I was hoping to get to Crimefest but, sadly, responsibilities have kept me away. Which is a shame, because it all looks tremendously exciting. If you’re there, I hope you’re making the most of the panels, conventions and workshops. I’ll see you there next year.
However, if you’re sitting around the house this weekend wondering how to fill your hours, you could do worse than to start watching The Americans, which is on ITV at 10pm, Saturday night.
It’s has a terrific conceit. Check out the blurb, comrade:
In 1981, Philip and Elizabeth Jennings (Matthew Rhys and Keri Russell) are undercover Soviet intelligence agents from the secretive Directorate S of the KGB sent to the U.S. 15 years ago to work deep cover in Washington, D.C.
Their assumed identities are a married couple who run a travel agency, and even their own children Paige (Holly Taylor) and Henry (Keidrich Sellati) do not know their secret. Before coming to the U.S., they were instructed not to share their personal lives with each other. The Jennings become stuck with Timochev, a Soviet defector they had abducted to send back to the Soviet Union.
Meanwhile, FBI Counter-Intelligence Agent Stan Beeman (Noah Emmerich) has moved in across the street with his family. Philip and Elizabeth must figure out what to do with Timochev, who remains locked in the trunk of their car, while they contemplate whether or not Beeman’s arrival is a coincidence.
I’ve been looking forward to this coming to UK screens for a good while now. The reviews in the US have been tremendous — and the good news is, it’s been recommissioned for a second series.
The Americans was created by a former CIA man called Joe Weisberg, who, as a former agent, must run his scripts past the agency. It’s inspired by the so-called Illegals Program, when a network of deep-cover Russian agents were rounded up by the FBI in 2010. One pair of sleeper agents cohabited and even had children to maintain their cover in suburban New Jersey.
There are also some interesting crime thriller movie releases out this week that you may feel worthy of your patronage.
Blood is the kind of gritty thriller us Brits do rather well, and it’s got a top-notch cast. Paul Bettany proved he could do dark and conflicted in the movie version of Mellis and Scinto’s terrific play Gangster No. 1. In Blood he’s joined by Stephen Graham – Capone in Boardwalk Empire, of course – and Mark Strong, who’s appeared in any number of thrillers. Oh, and Brian Cox is in it, too. That’s a good cast by anybody’s standards.
Blood is the story of two policemen brothers who investigate a crime they themselves have committed.
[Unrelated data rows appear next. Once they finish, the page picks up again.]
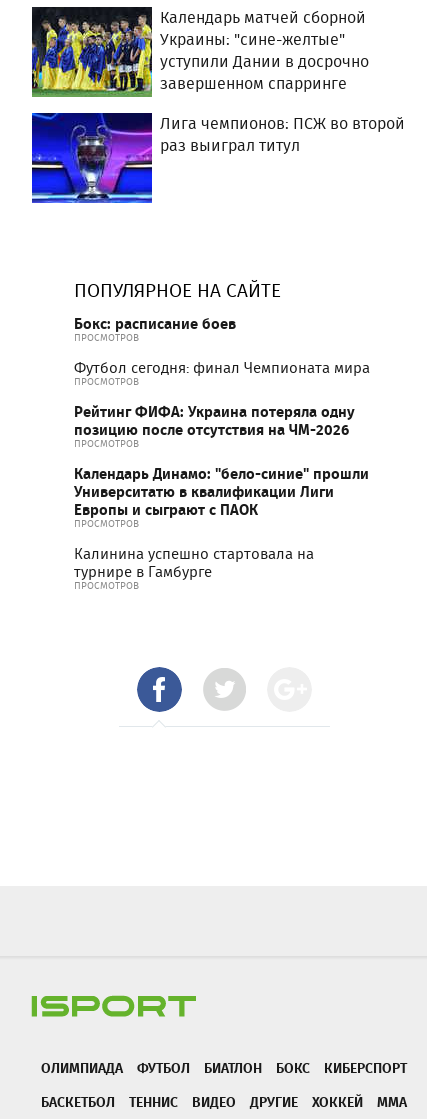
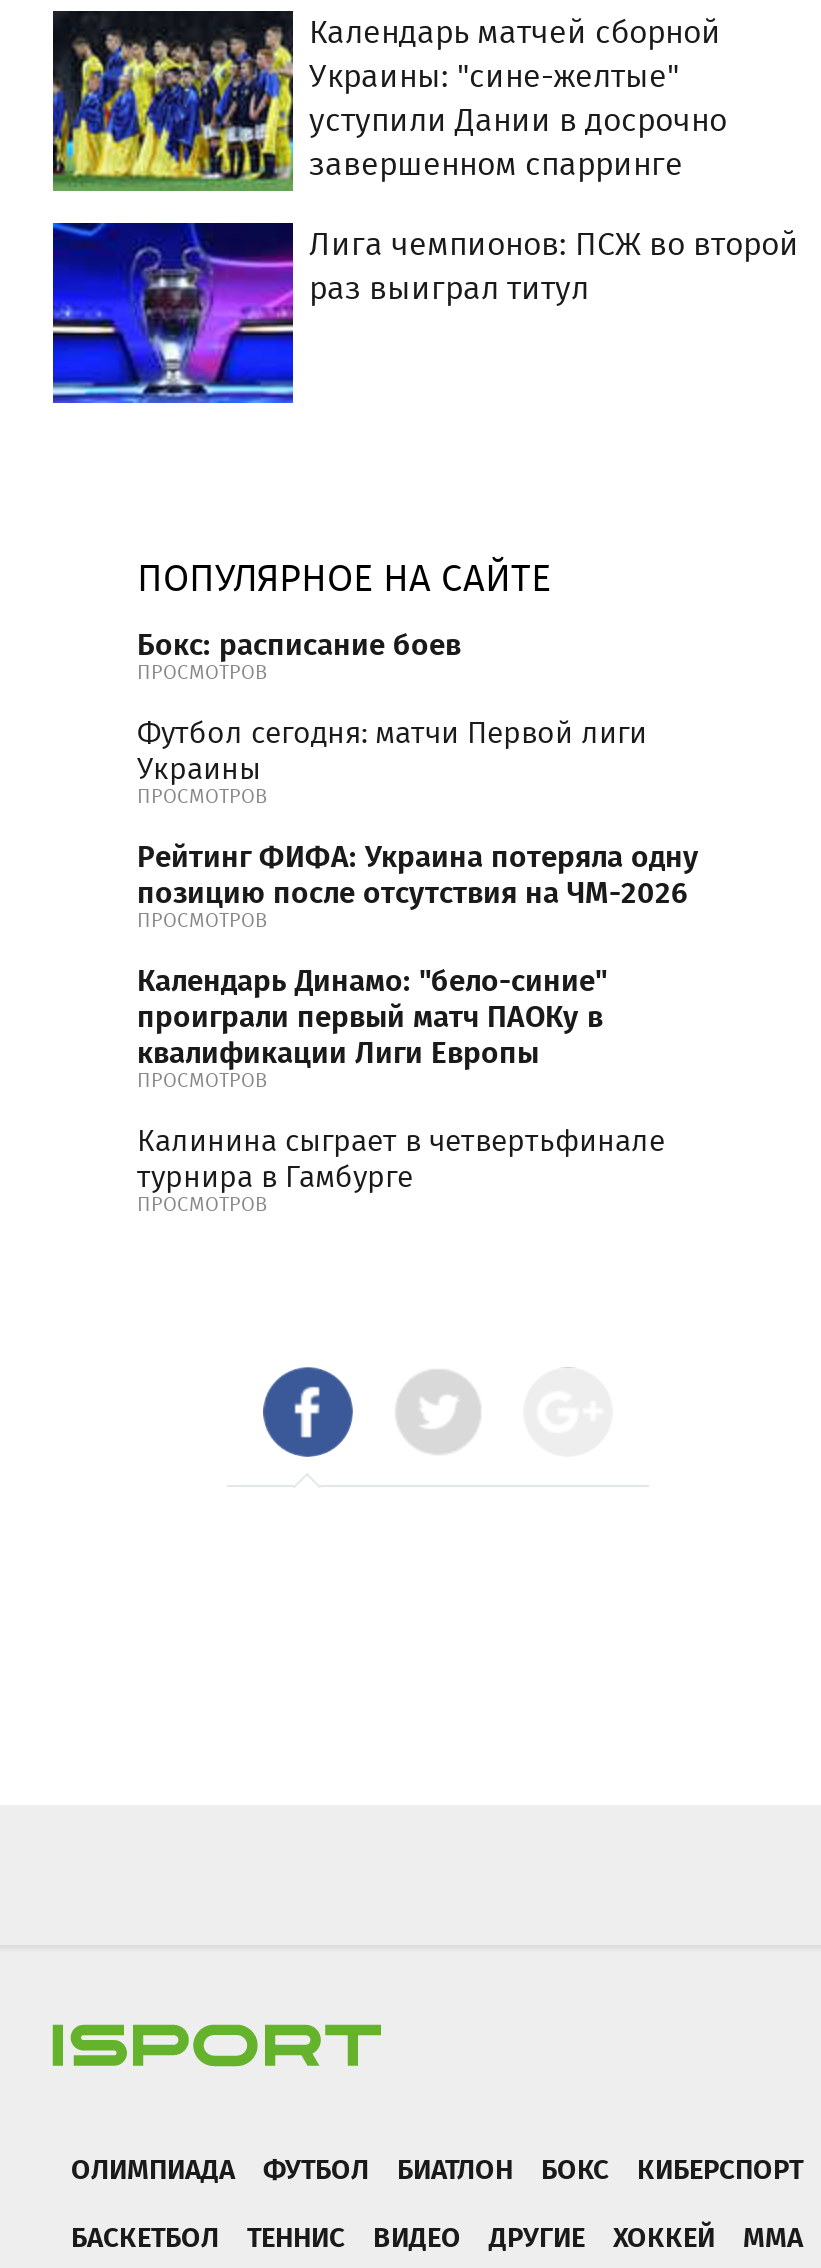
- Футбол сегодня: финал Чемпионата мира
+ Футбол сегодня: матчи Первой лиги
+ Украины

- Календарь Динамо: "бело-синие" прошли
- Университатю в квалификации Лиги
- Европы и сыграют с ПАОК
+ Календарь Динамо: "бело-синие"
+ проиграли первый матч ПАОКу в
+ квалификации Лиги Европы

- Калинина успешно стартовала на
+ Калинина сыграет в четвертьфинале

- турнире в Гамбурге
+ турнира в Гамбурге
In Everybody Has A Plan, Viggo Mortensen stars as a man, bored with his own life, who takes on his twin brother’s identity — and gets mixed up with his brother’s criminal friends. The film is Argentinian – Mortensen spent his early childhood there and can speak fluent Argentinian Spanish. We like Mr Mortensen, don’t we, for his terrifically intense performances in Eastern Promises, The Road and A History of Violence. He’s also a musician, artist and photographer, and has been known to immensely lovely hair.
One of those home-invasion movies, The Purge also has a really good idea at its core. In an America wracked by escalating crime, the government sanctions a night in which anybody can commit any crime. Ethan Hawke and Lena Headey pay a couple who let a stranger into their house – as you naturally would on an evening when psychopaths and killers roam the streets.
Oh, dear — people in masks. They always give me the shivers.